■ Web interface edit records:
○ ○ ○

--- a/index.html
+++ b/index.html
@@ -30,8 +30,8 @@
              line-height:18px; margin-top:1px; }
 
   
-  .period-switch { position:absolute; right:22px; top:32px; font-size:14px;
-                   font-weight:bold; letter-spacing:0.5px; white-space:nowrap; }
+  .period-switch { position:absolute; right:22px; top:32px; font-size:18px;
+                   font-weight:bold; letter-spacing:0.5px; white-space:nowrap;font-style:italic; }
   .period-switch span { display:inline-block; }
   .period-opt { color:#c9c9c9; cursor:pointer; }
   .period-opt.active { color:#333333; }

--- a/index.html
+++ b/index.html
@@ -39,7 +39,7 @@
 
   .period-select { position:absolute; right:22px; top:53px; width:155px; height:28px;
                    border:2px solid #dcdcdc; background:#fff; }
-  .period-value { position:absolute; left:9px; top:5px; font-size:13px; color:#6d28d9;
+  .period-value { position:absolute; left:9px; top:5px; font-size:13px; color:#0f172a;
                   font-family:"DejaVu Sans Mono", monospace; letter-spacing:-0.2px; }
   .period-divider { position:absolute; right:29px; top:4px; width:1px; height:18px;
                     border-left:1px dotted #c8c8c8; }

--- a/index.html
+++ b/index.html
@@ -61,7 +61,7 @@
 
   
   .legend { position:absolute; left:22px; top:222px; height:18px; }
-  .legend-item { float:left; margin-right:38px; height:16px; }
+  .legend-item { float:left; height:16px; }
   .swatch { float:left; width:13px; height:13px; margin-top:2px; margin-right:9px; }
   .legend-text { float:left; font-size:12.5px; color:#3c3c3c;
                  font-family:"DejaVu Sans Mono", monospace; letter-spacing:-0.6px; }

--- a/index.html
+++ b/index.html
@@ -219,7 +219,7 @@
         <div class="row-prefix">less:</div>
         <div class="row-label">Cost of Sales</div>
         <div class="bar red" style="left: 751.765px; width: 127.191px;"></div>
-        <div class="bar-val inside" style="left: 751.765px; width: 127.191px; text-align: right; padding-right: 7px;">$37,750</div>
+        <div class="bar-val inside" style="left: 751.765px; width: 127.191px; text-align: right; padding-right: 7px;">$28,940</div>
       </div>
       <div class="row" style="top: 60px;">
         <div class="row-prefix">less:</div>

○ ○ ○

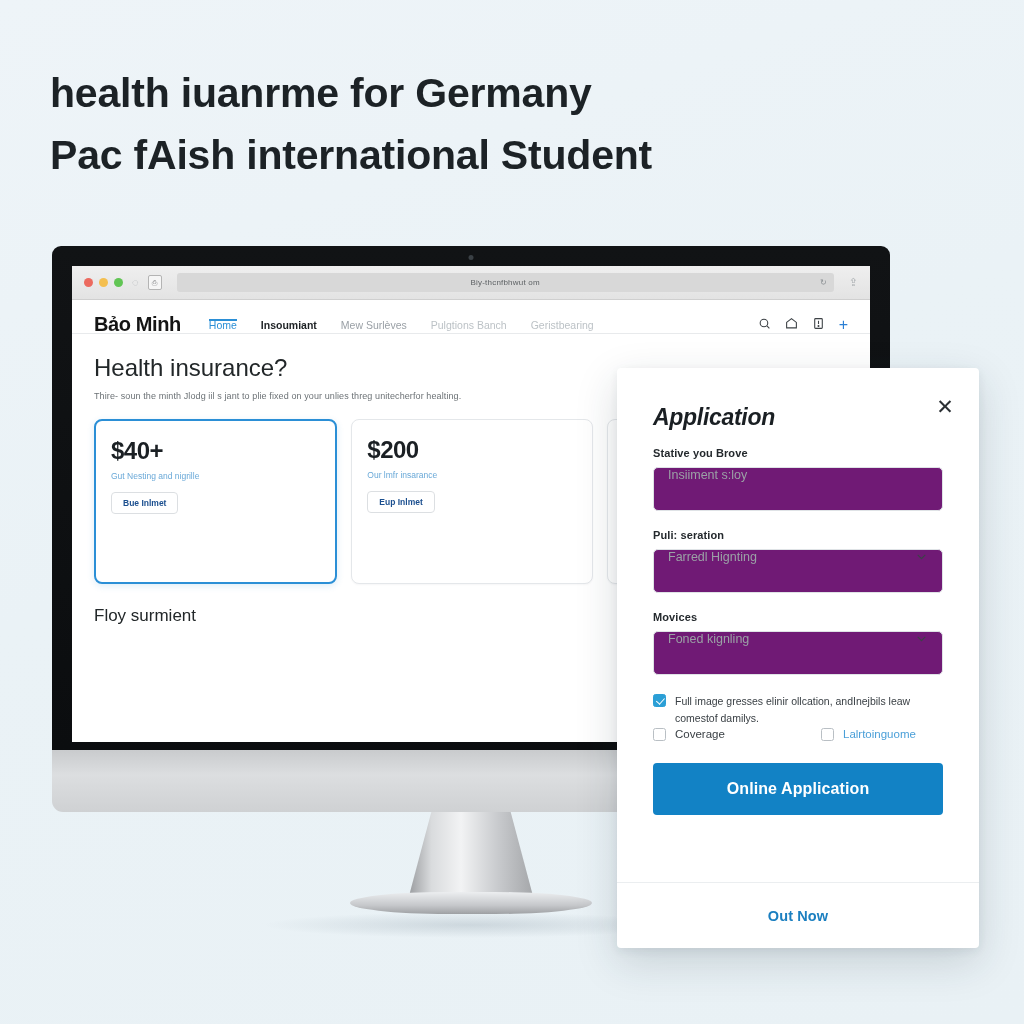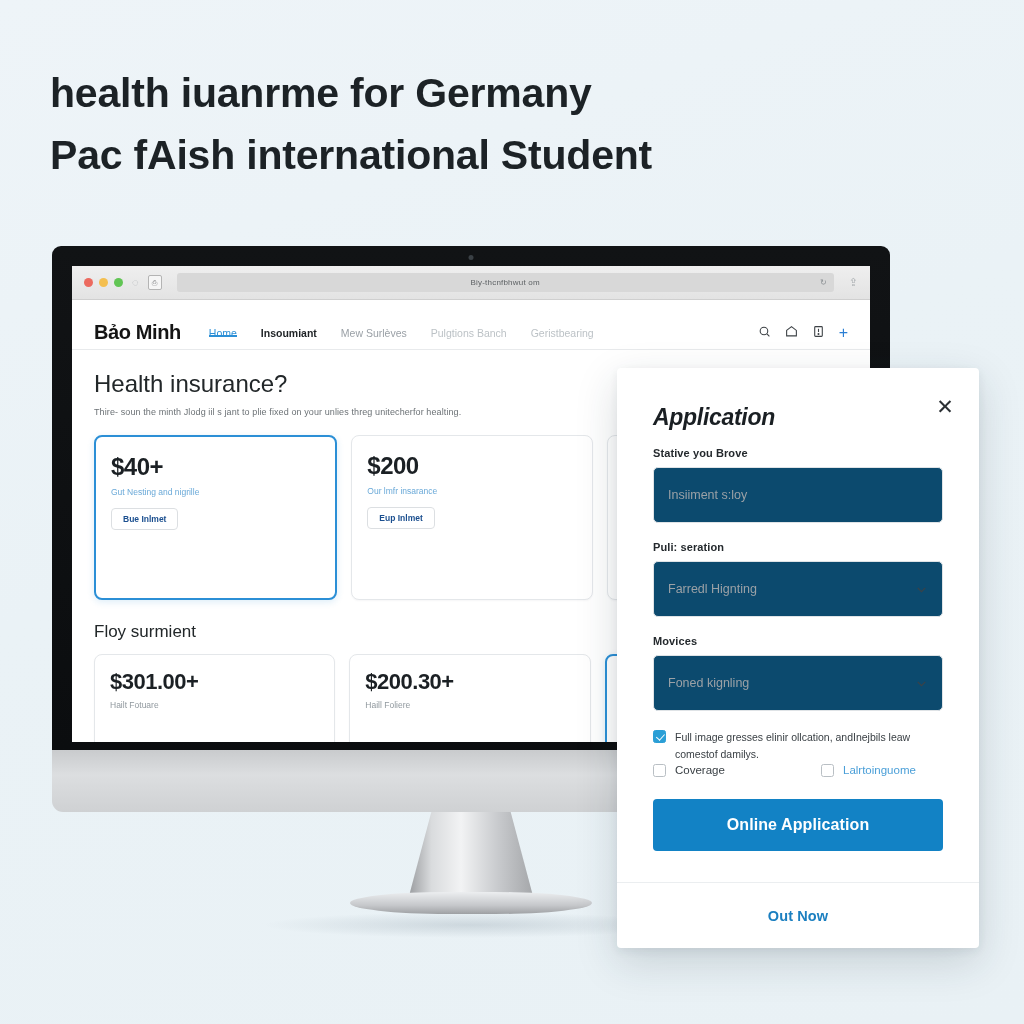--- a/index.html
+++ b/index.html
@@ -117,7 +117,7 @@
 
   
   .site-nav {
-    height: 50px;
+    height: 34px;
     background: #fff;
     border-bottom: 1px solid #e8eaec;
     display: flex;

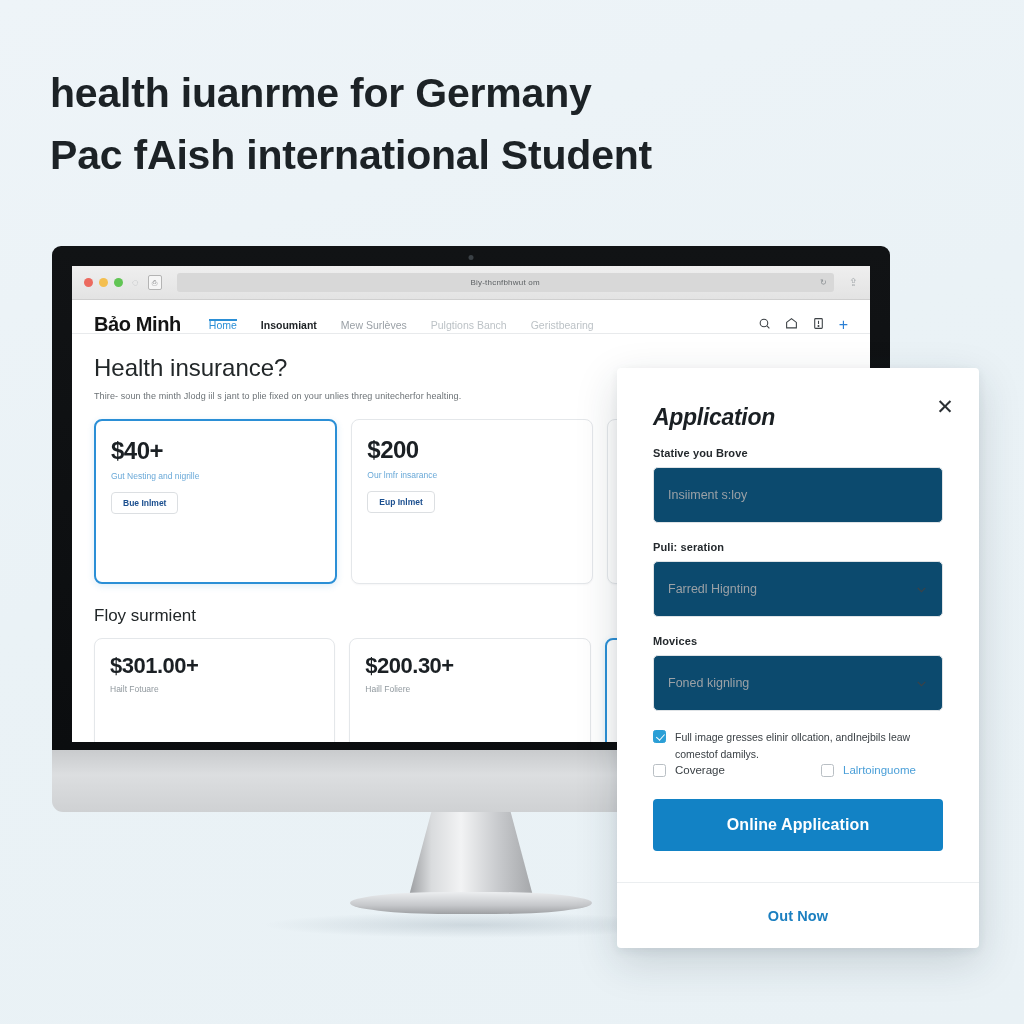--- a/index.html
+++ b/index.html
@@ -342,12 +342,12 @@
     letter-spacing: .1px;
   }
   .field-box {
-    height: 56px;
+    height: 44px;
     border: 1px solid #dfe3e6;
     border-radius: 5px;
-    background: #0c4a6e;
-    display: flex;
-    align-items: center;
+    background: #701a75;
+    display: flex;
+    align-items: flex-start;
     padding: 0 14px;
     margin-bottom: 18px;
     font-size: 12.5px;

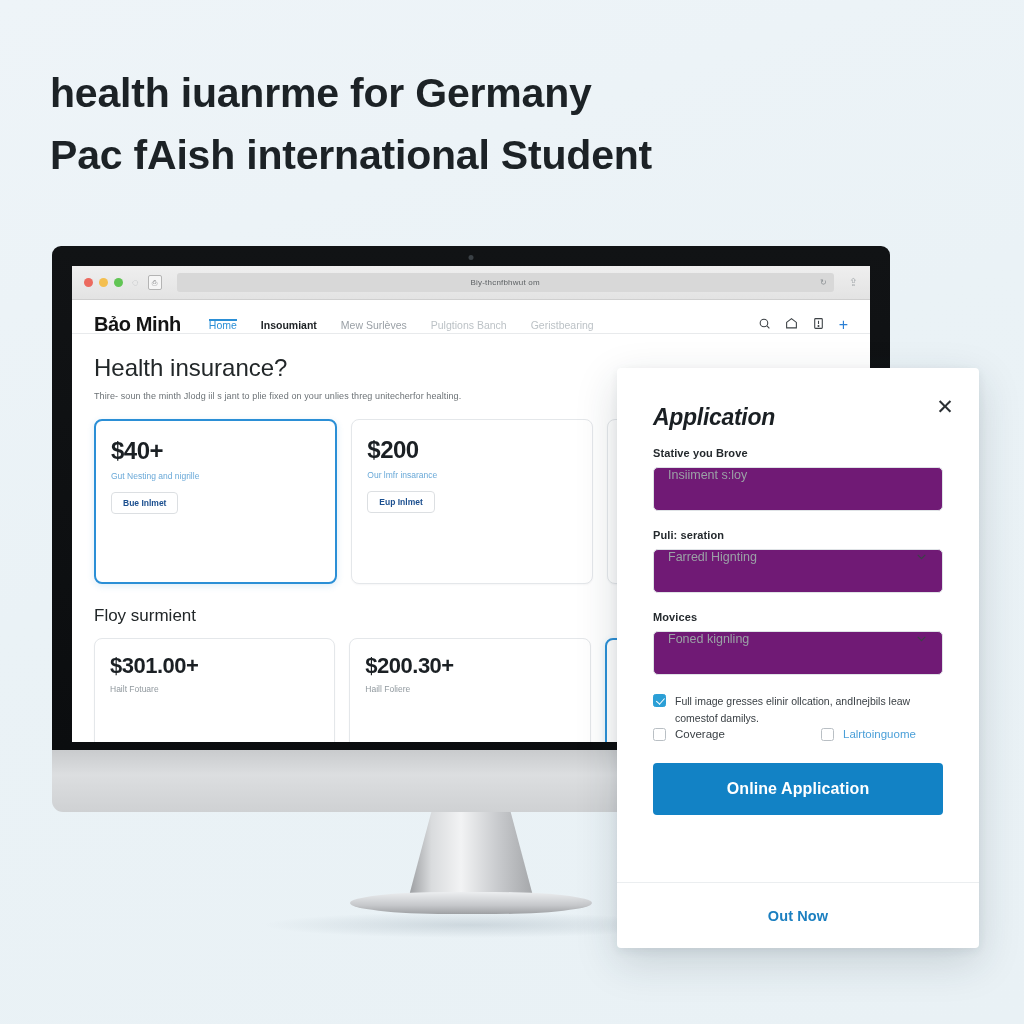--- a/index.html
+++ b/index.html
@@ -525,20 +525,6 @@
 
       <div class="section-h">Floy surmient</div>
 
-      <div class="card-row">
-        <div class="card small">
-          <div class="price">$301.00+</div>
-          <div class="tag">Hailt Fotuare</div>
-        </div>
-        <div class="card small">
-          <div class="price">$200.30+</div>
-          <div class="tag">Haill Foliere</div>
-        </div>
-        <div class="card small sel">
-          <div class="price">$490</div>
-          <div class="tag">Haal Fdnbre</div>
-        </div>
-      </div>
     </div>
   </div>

○ ○ ○

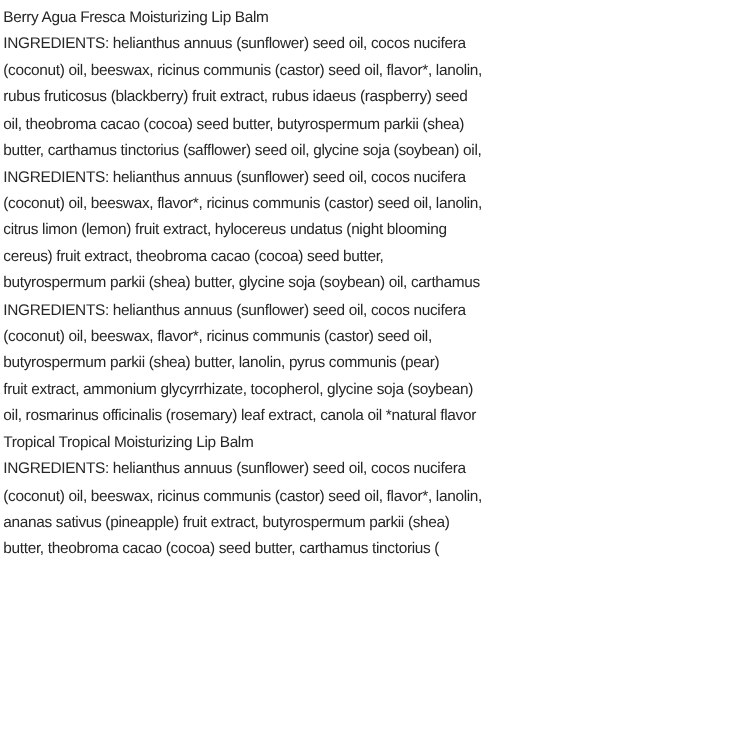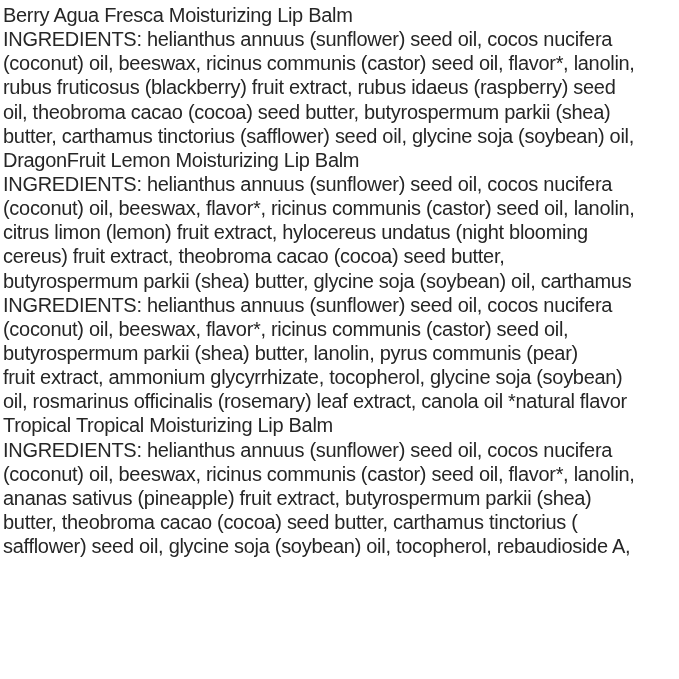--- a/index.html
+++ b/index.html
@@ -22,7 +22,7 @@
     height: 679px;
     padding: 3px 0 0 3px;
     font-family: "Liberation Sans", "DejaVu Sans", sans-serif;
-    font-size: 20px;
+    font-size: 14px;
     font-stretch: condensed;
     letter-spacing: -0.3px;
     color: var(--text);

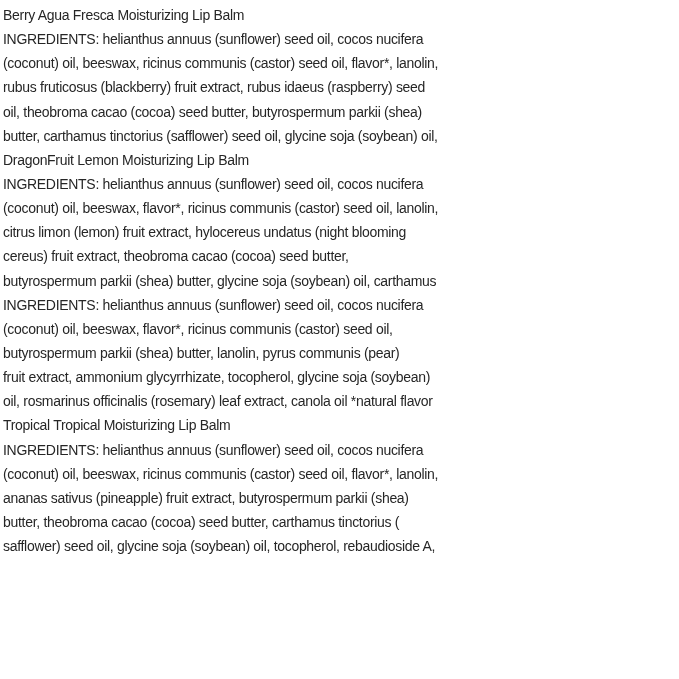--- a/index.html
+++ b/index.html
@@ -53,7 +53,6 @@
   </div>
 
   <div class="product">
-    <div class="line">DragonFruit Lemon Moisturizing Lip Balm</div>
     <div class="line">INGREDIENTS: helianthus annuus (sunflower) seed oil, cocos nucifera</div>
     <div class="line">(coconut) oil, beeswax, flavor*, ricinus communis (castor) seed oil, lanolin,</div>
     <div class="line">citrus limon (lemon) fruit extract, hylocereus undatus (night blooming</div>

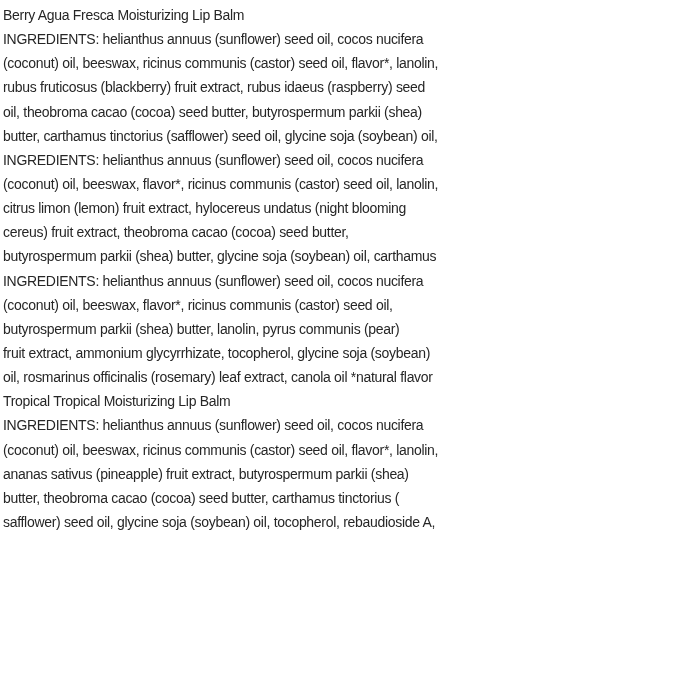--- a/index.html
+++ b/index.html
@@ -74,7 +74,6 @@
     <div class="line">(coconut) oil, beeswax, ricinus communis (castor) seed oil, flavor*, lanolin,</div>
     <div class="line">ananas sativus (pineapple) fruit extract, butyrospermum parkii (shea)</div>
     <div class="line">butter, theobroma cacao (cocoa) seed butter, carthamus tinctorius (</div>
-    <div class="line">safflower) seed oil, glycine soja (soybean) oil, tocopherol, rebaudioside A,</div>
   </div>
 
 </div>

○ ○ ○

■ About this exercise: Looking at the data above, how many lines hold the word "background"? Respond with the number alone.

■ Answer to this exercise: 4